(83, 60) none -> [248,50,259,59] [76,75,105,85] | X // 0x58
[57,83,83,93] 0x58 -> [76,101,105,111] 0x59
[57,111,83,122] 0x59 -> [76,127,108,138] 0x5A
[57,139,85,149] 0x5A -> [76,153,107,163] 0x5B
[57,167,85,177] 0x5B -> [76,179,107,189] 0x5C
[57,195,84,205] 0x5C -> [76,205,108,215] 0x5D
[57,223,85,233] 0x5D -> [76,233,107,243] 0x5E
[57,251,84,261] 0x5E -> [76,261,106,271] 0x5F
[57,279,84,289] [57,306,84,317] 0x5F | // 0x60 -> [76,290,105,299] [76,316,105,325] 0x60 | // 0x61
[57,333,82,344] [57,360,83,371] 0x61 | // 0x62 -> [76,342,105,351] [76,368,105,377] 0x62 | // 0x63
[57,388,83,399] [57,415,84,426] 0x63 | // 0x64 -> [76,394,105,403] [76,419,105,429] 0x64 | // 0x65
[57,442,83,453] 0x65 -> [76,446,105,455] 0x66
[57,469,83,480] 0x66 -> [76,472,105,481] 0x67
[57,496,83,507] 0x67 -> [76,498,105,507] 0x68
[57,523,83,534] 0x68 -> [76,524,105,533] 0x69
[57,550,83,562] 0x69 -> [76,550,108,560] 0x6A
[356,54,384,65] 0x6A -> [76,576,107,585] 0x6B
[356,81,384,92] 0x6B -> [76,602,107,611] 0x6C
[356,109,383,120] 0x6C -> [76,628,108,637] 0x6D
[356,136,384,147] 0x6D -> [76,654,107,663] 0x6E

§ GOAL OF THE EXERCISE: Extract, exactly, the lines above that begin at the line containing "[57,388,83,399] [57,415,84,426] 0x63" and end at the final line of the records; add no other text.

§ RESULT FOR THIS EXERCISE:
[57,388,83,399] [57,415,84,426] 0x63 | // 0x64 -> [76,394,105,403] [76,419,105,429] 0x64 | // 0x65
[57,442,83,453] 0x65 -> [76,446,105,455] 0x66
[57,469,83,480] 0x66 -> [76,472,105,481] 0x67
[57,496,83,507] 0x67 -> [76,498,105,507] 0x68
[57,523,83,534] 0x68 -> [76,524,105,533] 0x69
[57,550,83,562] 0x69 -> [76,550,108,560] 0x6A
[356,54,384,65] 0x6A -> [76,576,107,585] 0x6B
[356,81,384,92] 0x6B -> [76,602,107,611] 0x6C
[356,109,383,120] 0x6C -> [76,628,108,637] 0x6D
[356,136,384,147] 0x6D -> [76,654,107,663] 0x6E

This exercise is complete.